He wrote some of the best early poetry in the language, although
better poets came along later.

>> is and perhaps where you can find a good fish-n-chips. E-o is much more than this anymore. My opinion only, but I'd say it's kind of graduated and become something of a naturalised language. It's still a second language for almost everyone that speaks it, but for those (lucky?) few who have it as one of their cradle languages, it is a natural language. And a pretty neat one for all it was conceived in the mind of a single man!
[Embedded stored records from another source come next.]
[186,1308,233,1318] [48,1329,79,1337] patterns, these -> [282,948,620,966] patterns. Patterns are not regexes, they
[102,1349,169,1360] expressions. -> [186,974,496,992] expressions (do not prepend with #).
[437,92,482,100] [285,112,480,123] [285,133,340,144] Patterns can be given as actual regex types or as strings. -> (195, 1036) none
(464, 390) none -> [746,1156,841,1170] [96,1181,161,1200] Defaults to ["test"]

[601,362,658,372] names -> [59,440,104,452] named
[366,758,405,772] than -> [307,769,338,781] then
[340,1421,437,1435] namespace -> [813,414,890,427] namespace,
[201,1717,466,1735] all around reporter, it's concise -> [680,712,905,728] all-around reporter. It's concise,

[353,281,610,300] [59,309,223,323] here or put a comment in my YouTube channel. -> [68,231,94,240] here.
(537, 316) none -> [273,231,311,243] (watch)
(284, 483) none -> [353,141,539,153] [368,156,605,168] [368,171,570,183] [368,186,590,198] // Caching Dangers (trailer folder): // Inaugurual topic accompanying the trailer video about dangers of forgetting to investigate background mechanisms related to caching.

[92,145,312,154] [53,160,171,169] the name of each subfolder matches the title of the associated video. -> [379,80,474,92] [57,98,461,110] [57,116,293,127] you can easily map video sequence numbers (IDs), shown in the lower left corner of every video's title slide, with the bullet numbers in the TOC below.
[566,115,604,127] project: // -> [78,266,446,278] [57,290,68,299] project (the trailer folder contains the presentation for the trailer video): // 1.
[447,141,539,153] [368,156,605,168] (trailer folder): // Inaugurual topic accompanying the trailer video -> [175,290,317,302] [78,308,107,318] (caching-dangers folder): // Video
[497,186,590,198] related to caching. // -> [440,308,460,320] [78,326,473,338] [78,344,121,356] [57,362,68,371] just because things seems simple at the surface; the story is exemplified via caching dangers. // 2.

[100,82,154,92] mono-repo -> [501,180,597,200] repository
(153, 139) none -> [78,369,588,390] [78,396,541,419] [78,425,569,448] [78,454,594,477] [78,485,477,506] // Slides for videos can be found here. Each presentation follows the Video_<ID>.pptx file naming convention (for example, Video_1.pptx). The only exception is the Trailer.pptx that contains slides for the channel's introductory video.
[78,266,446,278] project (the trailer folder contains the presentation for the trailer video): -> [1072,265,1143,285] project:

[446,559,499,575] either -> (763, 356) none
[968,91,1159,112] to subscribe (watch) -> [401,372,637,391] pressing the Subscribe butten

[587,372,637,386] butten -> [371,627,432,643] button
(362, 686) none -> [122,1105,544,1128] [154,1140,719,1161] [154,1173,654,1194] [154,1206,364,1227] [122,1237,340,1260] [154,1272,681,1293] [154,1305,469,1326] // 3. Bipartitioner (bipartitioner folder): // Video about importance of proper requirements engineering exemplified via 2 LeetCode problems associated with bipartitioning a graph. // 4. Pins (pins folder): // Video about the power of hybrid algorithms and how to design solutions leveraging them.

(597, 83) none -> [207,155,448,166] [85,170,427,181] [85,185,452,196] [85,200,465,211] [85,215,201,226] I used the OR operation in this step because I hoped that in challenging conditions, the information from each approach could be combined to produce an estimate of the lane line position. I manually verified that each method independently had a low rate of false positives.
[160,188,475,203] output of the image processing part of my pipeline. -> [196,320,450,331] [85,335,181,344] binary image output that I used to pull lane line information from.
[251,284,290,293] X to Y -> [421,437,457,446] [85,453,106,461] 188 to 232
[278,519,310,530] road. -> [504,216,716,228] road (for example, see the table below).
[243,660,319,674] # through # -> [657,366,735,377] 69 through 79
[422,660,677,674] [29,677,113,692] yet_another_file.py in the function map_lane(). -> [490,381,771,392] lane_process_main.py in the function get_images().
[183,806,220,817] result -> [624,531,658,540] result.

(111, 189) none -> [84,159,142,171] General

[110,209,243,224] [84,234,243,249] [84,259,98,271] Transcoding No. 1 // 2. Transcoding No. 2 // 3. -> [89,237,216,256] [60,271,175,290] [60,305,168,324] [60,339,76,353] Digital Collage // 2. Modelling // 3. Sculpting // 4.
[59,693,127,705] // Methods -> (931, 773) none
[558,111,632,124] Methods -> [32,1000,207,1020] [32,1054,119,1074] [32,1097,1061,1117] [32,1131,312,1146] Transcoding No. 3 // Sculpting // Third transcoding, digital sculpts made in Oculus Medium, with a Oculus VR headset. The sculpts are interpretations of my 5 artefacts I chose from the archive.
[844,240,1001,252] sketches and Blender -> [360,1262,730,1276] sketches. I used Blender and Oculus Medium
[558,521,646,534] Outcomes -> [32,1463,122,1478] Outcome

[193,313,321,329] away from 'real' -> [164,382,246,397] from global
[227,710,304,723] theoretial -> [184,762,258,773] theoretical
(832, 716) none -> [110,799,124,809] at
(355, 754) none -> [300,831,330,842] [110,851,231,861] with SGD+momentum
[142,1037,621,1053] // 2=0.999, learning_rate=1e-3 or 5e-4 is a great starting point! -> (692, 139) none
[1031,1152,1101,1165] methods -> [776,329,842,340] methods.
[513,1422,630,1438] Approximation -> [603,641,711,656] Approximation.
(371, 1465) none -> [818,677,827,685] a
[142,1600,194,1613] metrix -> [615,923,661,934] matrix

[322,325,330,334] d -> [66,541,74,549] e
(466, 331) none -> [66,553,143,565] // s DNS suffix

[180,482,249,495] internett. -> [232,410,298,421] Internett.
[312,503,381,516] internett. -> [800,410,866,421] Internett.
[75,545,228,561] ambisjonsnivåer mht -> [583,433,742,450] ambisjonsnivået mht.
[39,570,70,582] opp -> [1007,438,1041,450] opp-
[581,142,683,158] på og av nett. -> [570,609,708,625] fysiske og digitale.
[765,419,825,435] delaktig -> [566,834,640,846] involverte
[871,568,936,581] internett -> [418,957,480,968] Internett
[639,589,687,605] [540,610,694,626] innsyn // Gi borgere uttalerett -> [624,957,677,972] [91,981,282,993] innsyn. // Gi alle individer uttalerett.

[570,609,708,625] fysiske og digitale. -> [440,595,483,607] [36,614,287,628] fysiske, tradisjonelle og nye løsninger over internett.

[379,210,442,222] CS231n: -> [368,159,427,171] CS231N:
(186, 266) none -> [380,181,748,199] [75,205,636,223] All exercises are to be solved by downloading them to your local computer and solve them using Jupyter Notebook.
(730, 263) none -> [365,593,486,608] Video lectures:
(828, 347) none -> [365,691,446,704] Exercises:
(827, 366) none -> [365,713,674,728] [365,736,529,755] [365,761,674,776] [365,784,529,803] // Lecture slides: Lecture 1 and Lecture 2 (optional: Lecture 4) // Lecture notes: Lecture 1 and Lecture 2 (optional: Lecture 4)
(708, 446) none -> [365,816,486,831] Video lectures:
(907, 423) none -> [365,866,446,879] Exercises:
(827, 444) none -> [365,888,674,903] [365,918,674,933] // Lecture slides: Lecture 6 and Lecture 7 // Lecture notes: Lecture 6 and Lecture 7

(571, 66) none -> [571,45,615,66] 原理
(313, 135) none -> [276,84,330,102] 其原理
I agree that it's become more than an IAL conlang, though not just
because of the existence of native speakers.  Native speakers are
impressive evidence, but I focus more on the fact that the language
has evolved over time from the sketch that Zamenhof published in 1887.
People mostly learn these days from corpus-based lessons and grammars,
and by example from other speakers, and from literature (not just
textual) by people other than Zamenhof.  If all of Zamenhof's writings
disappeared, the speaker community would continue to exist and slowly
grow over time.

>> comes up! E-o may not be an artlang, but it is surely a monument to the conlangers' art!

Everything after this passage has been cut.